M.C. NAGEON DE LESTANG, Ag. F.C.J.  (Presided and Read the Judgment of the Court)





CHIEF N. KPOROARO (For himself and the people of Ejovbe)


  3. DAMA

(For themselves and on behalf of Owhrode people)



(For themselves and as representing the people of Iwreka)


  2. CHIEF OTARERI (For themselves and as representing the people of Owhrode)




PRACTICE AND PROCEDURE – DOCUMENT – Non-certification and improper certification of document as required by law – Effect on its admissibility.

PRACTICE AND PROCEDURE – EVIDENCE – Admissibility – Admission of inadmissible evidence -S.225(1) Evidence Act Cap. 63 – When invoked.

PRACTICE AND PROCEDURE – EVIDENCE – Admissibility in consolidated suits – Evidence tendered in one suit – Whether ipso facto constitutes evidence in another suit.

PRACTICE AND PROCEDURE – EVIDENCE – Admission of inadmissible evidence – Lack of objection thereto – Effect.
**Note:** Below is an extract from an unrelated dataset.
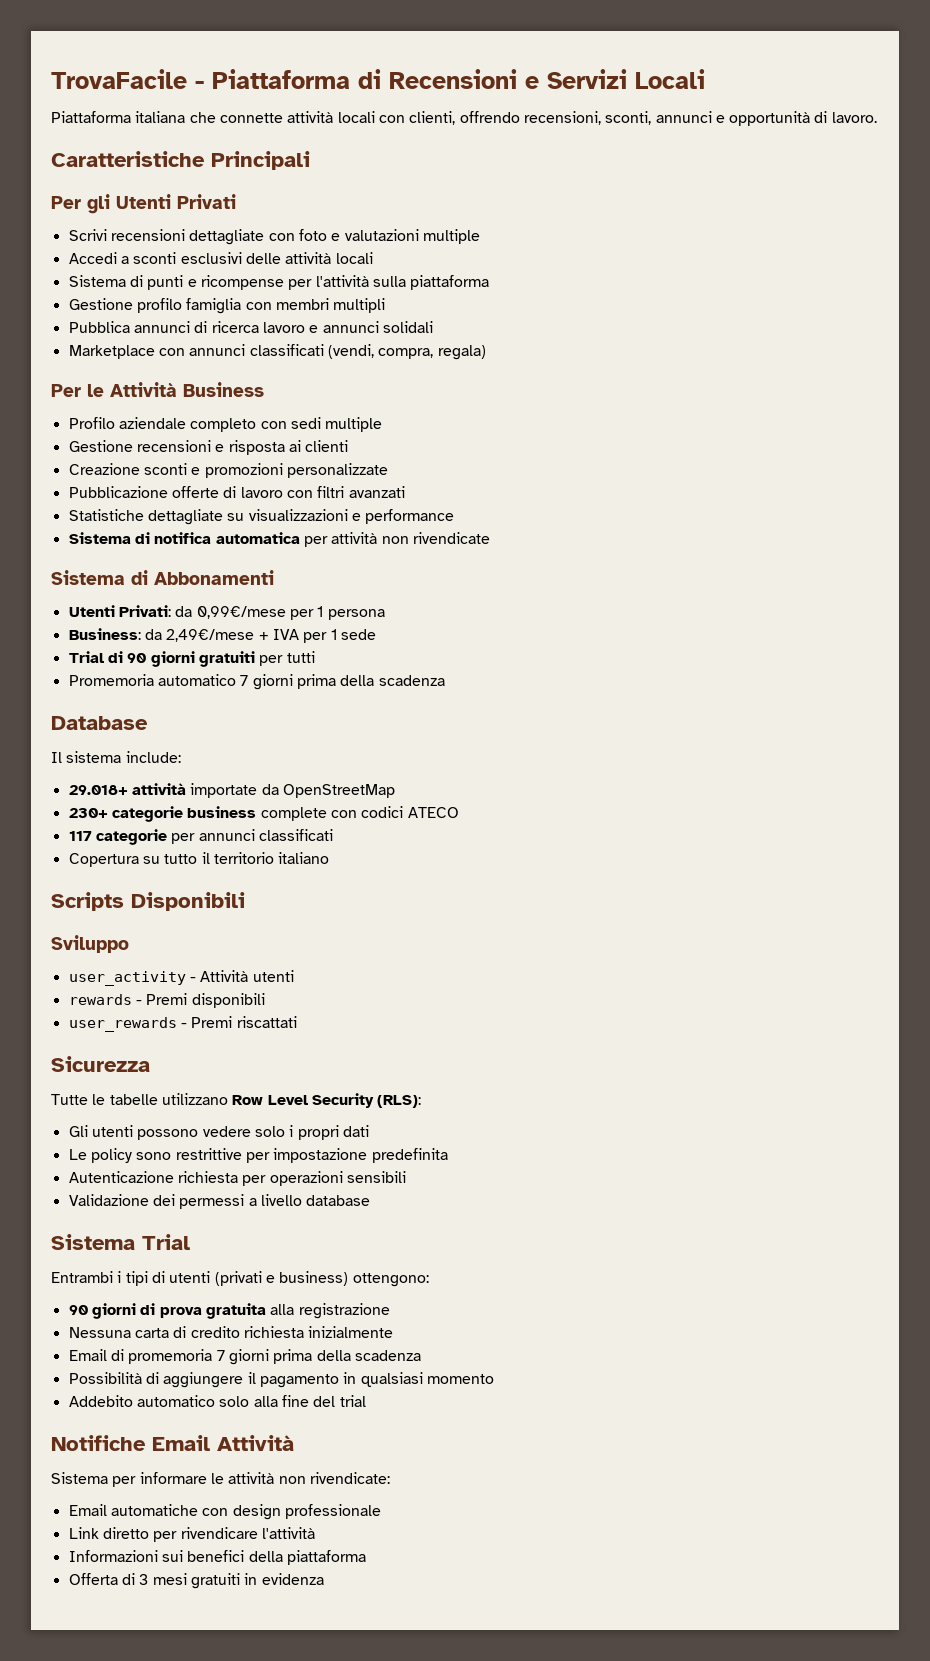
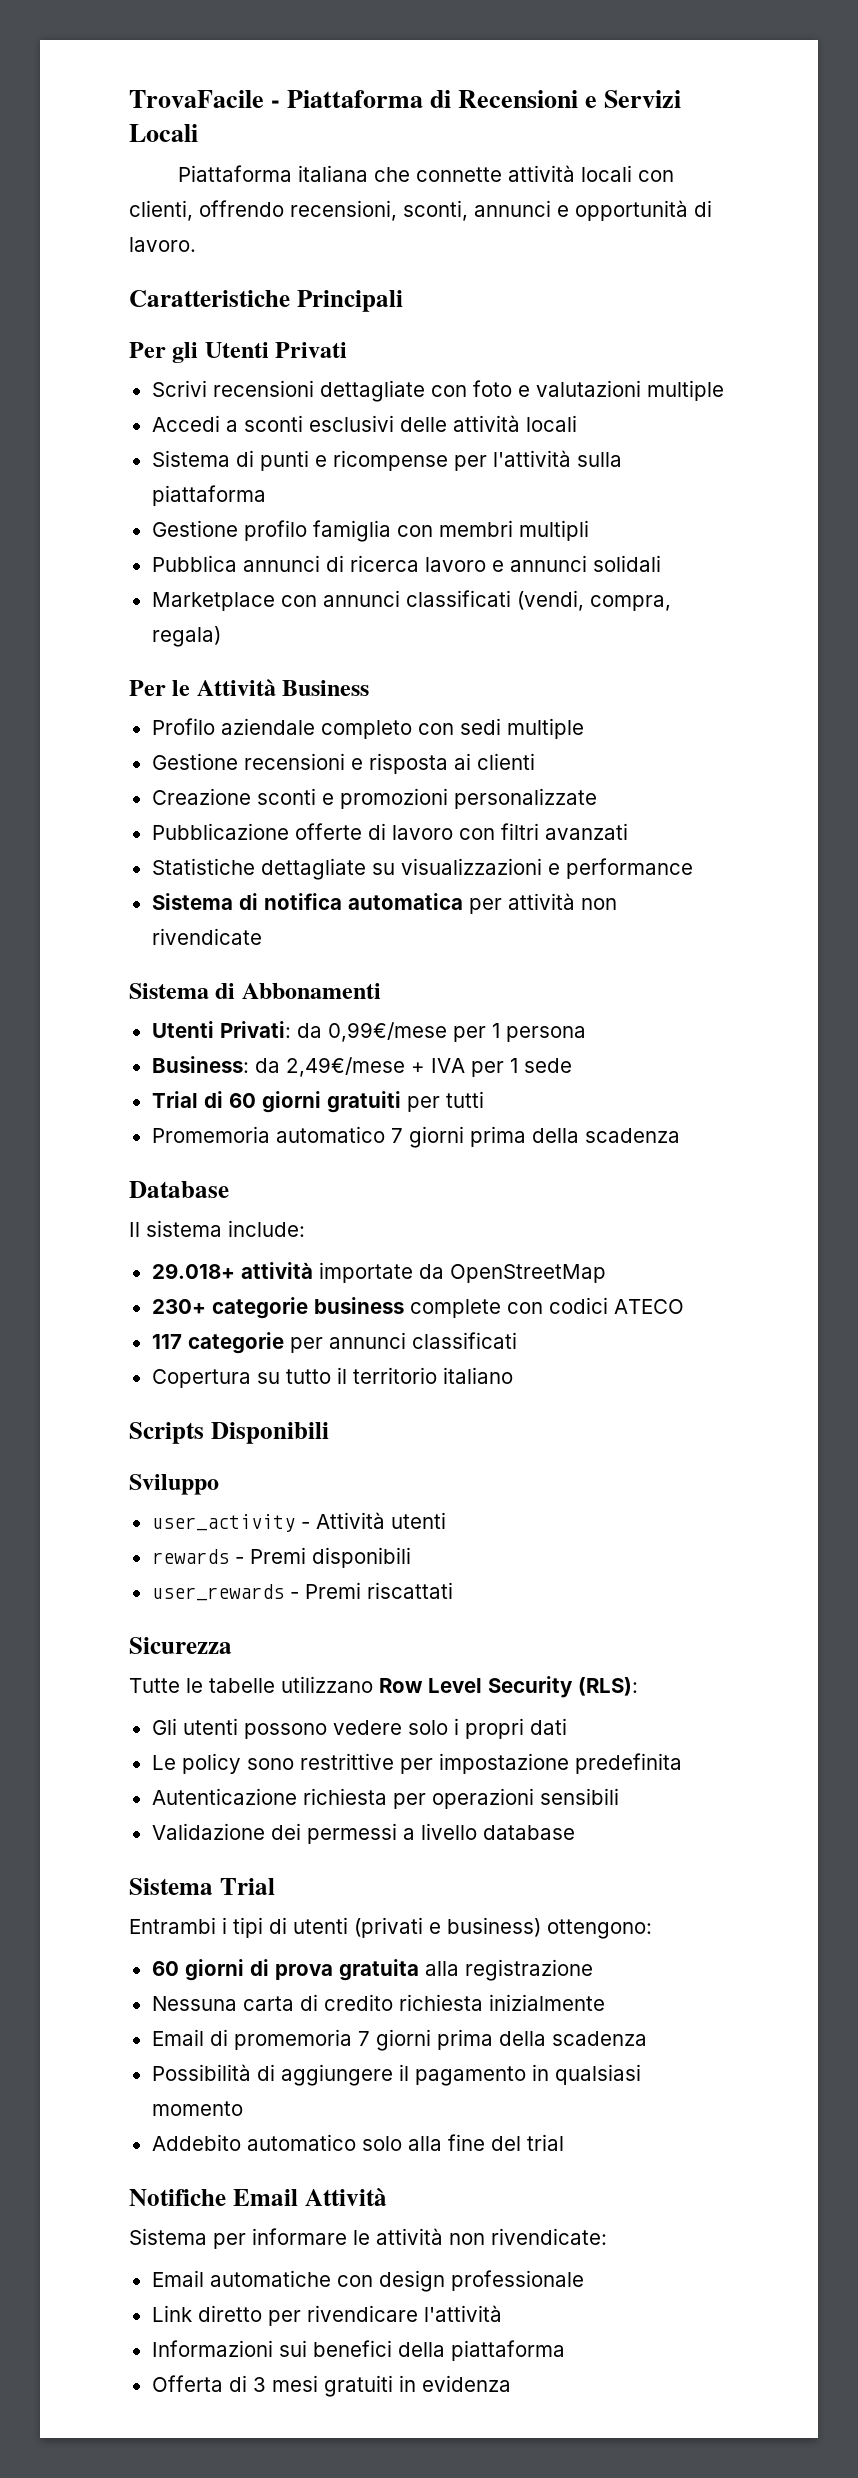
- Trial di 90 giorni gratuiti per tutti
+ Trial di 60 giorni gratuiti per tutti
- 90 giorni di prova gratuita alla registrazione
+ 60 giorni di prova gratuita alla registrazione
PRACTICE AND PROCEDURE – EVIDENCE -Admissibility – Paragraph of pleading struck off for vagueness – Inadmissibility of evidence for proof of averments therein-When such evidence admissible.

PRACTICE AND PROCEDURE – EVIDENCE – Admissibility – Lease document not stating title of parties thereto – Leading of oral evidence to ascertain same – Admissibility of – Section 132 Evidence Act.

PRACTICE AND PROCEDURE – EVIDENCE – Documentary evidence – Certification of document required by law to be certified- Lack of proper certification- Document inadmis­sible.

PRACTICE AND PROCEDURE – EVIDENCE – Estoppel – Previous judgment not pleaded by way of -Effect thereof – S.54(1) Evidence Act Cap. 63.

PRACTICE AND PROCEDURE – Consolidation – Of suits – Subsequent differentiation between them – Impropriety.

PRACTICE AND PROCEDURE – Pleadings – Paragraph thereof struck off for vagueness – Evidence subsequently led to prove averments therein – Inadmissible.



S.N. Bernstein -for the Appellants.

  1. A. Fani-Kayode (with C. Idigbe) -for the Respondents.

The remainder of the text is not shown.